To look up photo-z for each object, you can join one or more photo-z tables
to the summary tables.
Note that object_id in the summary tables corresponds to
id” in photoz tables, hence the join condition
object_id = photoz.id”.
On details of join, Google will lecture you — Search for “SQL join”.

Match your catalog with the summary tables

If your catalog is small (around 10,000 records), you can match it with the summary tables in this way:

WITH
  -- Describe the catalog to match
  my_catalog(my_id, my_ra, my_dec, my_mag) AS (VALUES
    -- Specify data types here
    (NULL::int8, NULL::float8, NULL::float8, NULL::float4),
    -- Then list records to match
    (37484559004079282, 34.9368103756283, -5.49575920878389, 25.8668),
    (37484559004079399, 34.9376518156381, -5.49356595402835, 25.4748),
    (37484559004079428, 34.9461145648192, -5.49299547939153, 25.2956),
    (37484559004079718, 34.9377573698323, -5.48685133433986, 25.4888),
      :
      : (10,000 records)
      :
    (37484705032992272, 34.8390549872623, -5.23730251854975, 24.7598)
  )
  ,
  -- Create the match catalog which contain minimal required information
  match AS (
    SELECT
      my_catalog.*,
      object_id
      -- No columns should be selected other than "object_id"
      -- To obtain other columns, describe them in the principal clause below
    FROM
      my_catalog JOIN pdr1_wide.meas ON (
        -- Positions within 1.0 arcseconds
        coneSearch(icoord, my_ra, my_dec, 1.0)
      )
      -- No WHERE-clause should exist here
  )
-- The principal clause:
--   Filter the above match catalog by conditions
--   and select columns other than object_id
SELECT
  match.*,
  ira, idec, imag_sinc
FROM
  match JOIN pdr1_wide.meas USING (object_id)
WHERE
  idetect_is_primary
;

This query looks complicated and is actually complex in a grammatical sense. It is composed of two subordinate clauses, my_catalog and match, and a principal clause. Thus:
WITH my_catalog ..., match ... SELECT ...;

First, you have to create your own catalog to match: my_catalog. You can use “VALUES (a, b, c), (d, e, f),…” construct for this purpose.

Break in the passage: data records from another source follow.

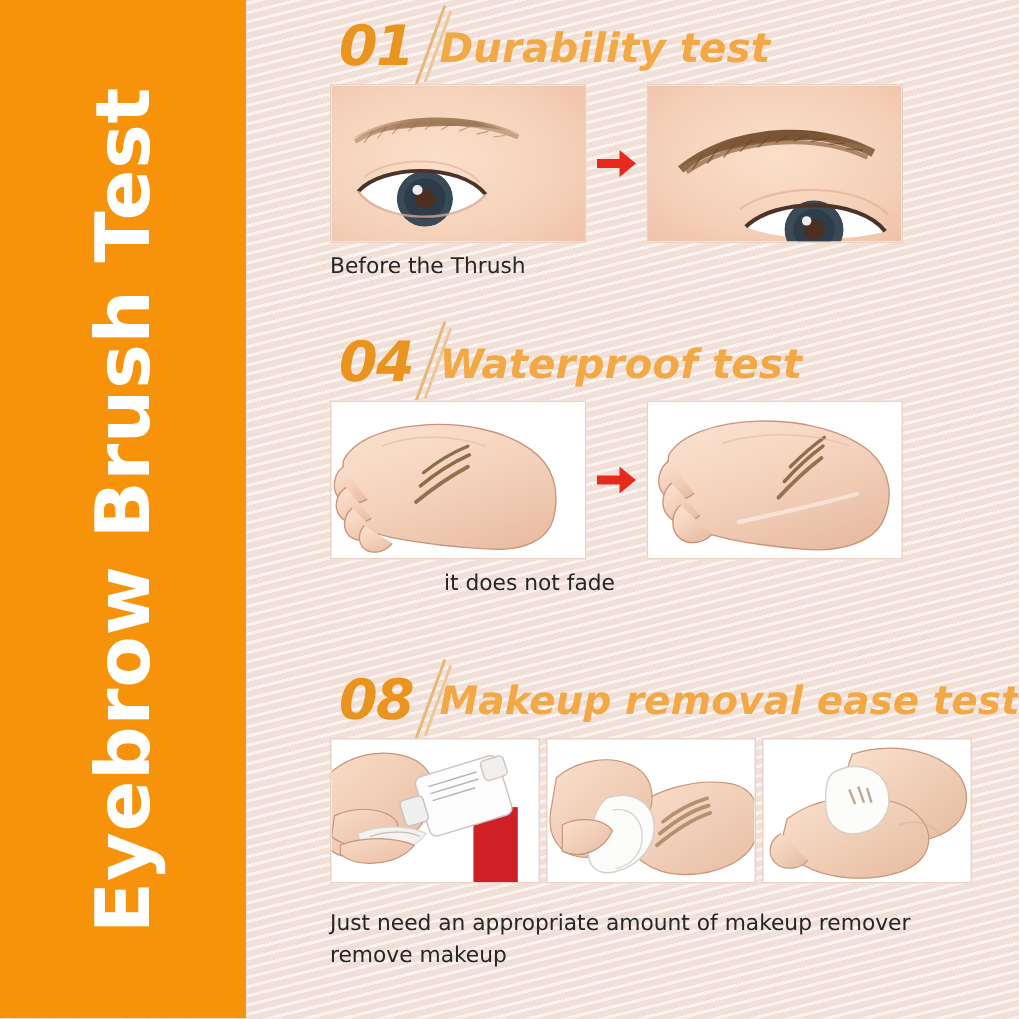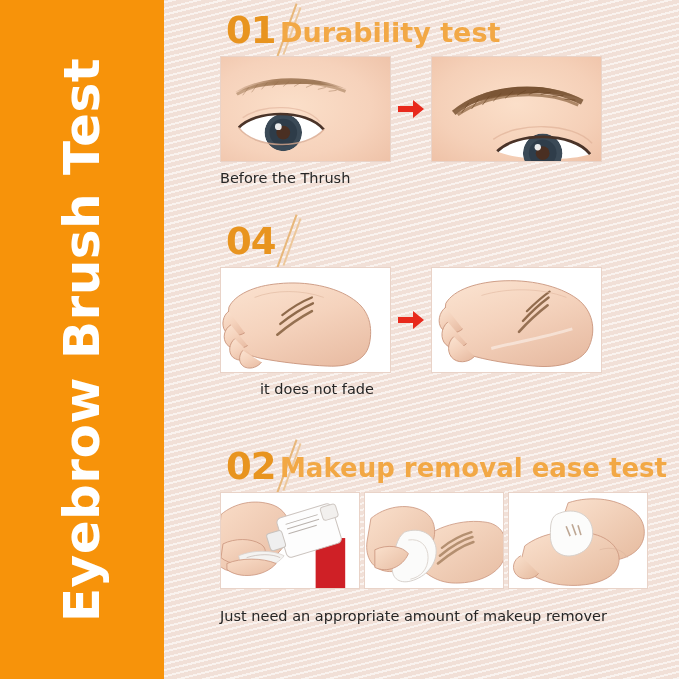--- a/index.html
+++ b/index.html
@@ -70,6 +70,7 @@
   .heading {
     position: relative;
     height: 52px;
+    font-style: italic;
   }
   .heading .num {
     position: absolute;

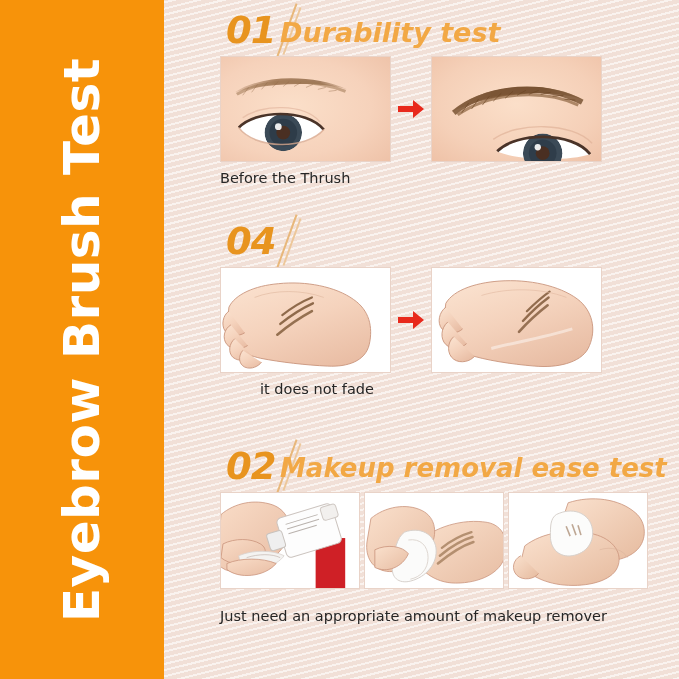--- a/index.html
+++ b/index.html
@@ -99,7 +99,7 @@
   }
   .heading .htext {
     position: absolute;
-    left: 116px;
+    left: 129px;
     top: 13px;
     font-size: 27px;
     font-weight: bold;

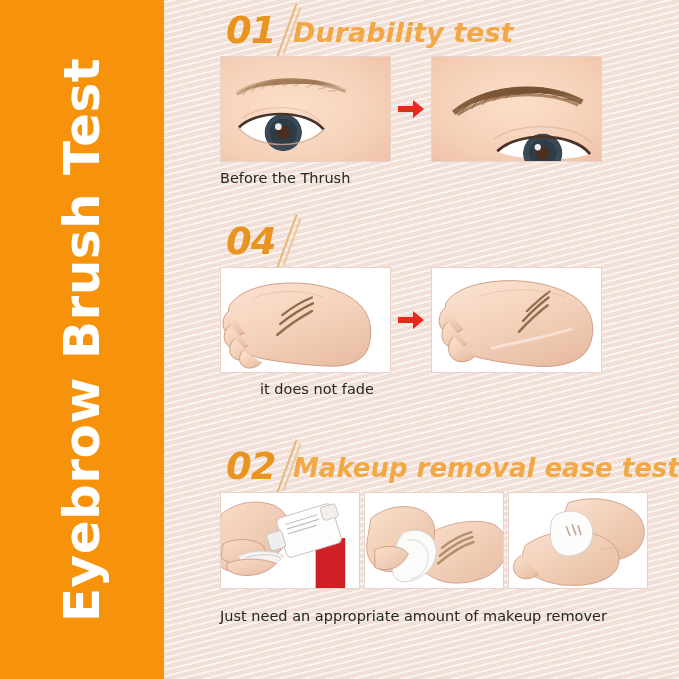--- a/index.html
+++ b/index.html
@@ -136,6 +136,7 @@
     display: flex;
     padding-left: 56px;
     margin-top: 7px;
+    gap: 36px;
   }
   .cap {
     font-size: 14.5px;

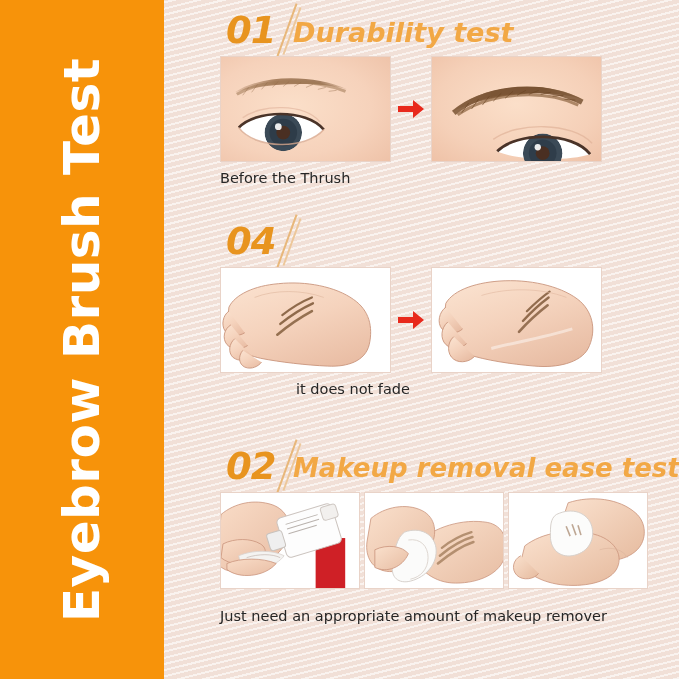--- a/index.html
+++ b/index.html
@@ -291,6 +291,7 @@
         <span class="num">04</span>
         <span class="slash"></span>
         <span class="slash second"></span>
+        <span class="htext">Waterproof test</span>
       </div>
 
       <div class="photo-row">

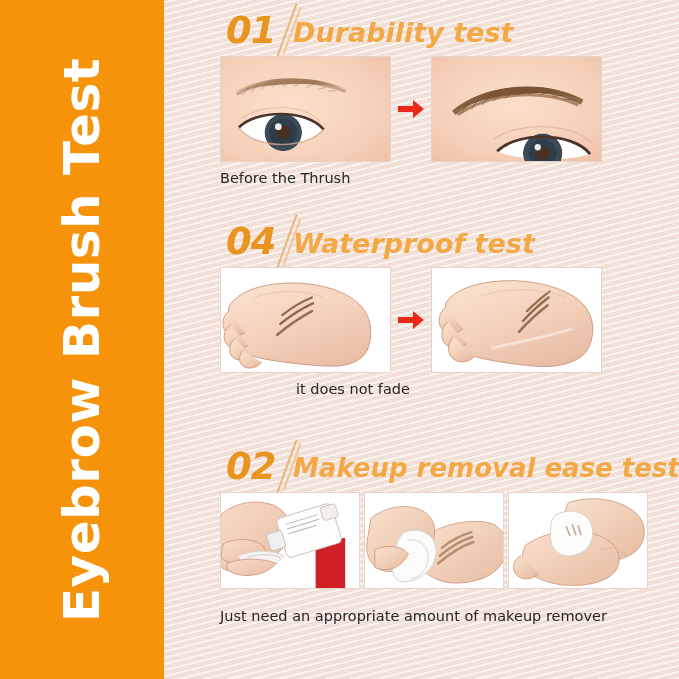--- a/index.html
+++ b/index.html
@@ -365,7 +365,7 @@
     <div class="section" id="sec3">
 
       <div class="heading">
-        <span class="num">02</span>
+        <span class="num">08</span>
         <span class="slash"></span>
         <span class="slash second"></span>
         <span class="htext">Makeup removal ease test</span>

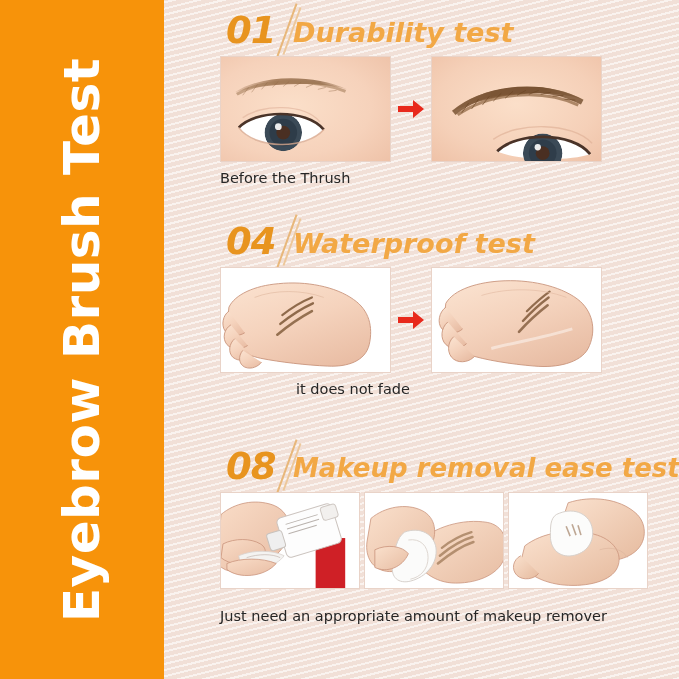--- a/index.html
+++ b/index.html
@@ -456,6 +456,7 @@
 
       <div class="desc">
         <div>Just need an appropriate amount of makeup remover</div>
+        <div>remove makeup</div>
       </div>
     </div>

Then, you create a match catalog: “match”. Matching will be done without special tricks — for each record in my_catalog, the summary table is searched for matching records. It is desirable that this process is performed quickly, and so this clause (“match AS (…)”) should be as simple as possible. You should not select columns other than object_id from the summary tables, and you should not describe a WHERE-clause here.

Finally, select wanted columns and sift out clean records in the principal clause.

You should note that the resulting matches are not one-on-one. If there are two or more objects in one catalog within the search radius from an object in another, all the pairs are included in the match catalog.

Notes on invalid values

In the summary tables, invalid values are represented by 'NaN' (Not a Number).

For people unfamiliar to computer science, behaviors of NaN look strange at first glance, but PostgreSQL treats 'NaN' still more surprising manner. Read this section carefully even if you are familiar with NaN.

Common knowledge on NaN

Usually (but not necessarily in PostgreSQL), NaN implies “unknown”. Therefore,

  • “NaN = NaN” is false. (NaN is not equal to itself)
  • “NaN != NaN” is true.
  • “NaN > 1” is false, “NaN = 1” is false, and “NaN < 1” is also false.

We must emphasize again that the rules above are not necessarily the case in PostgreSQL, but once you get catalogs and you open them with C/C++ programs, python scripts, or any other tools, then NaN will behave like this.

Peculiarities of NaN in PostgreSQL

In PostgreSQL, 'NaN' is ordered:

  • “NaN = NaN” is true.
  • “NaN != NaN” is false.
  • “NaN > 1” is true, “NaN = 1” is false, and “NaN < 1” is false.

In fact, 'NaN' is the largest number of all, larger than 'Infinity'.

Let us consider a criterium rmag_kron - imag_kron > 1:

rmag_kron imag_kron rmag_kron - imag_kron rmag_kron - imag_kron > 1
NaN (other value) NaN True
(other values) NaN NaN True
NaN NaN NaN True

The criterium above will admit such objects that i-band magnitude is faint (NaN). It may not be your intention. Perhaps what you need is:
rmag_kron - imag_kron > 1 AND imag_kron != 'NaN'.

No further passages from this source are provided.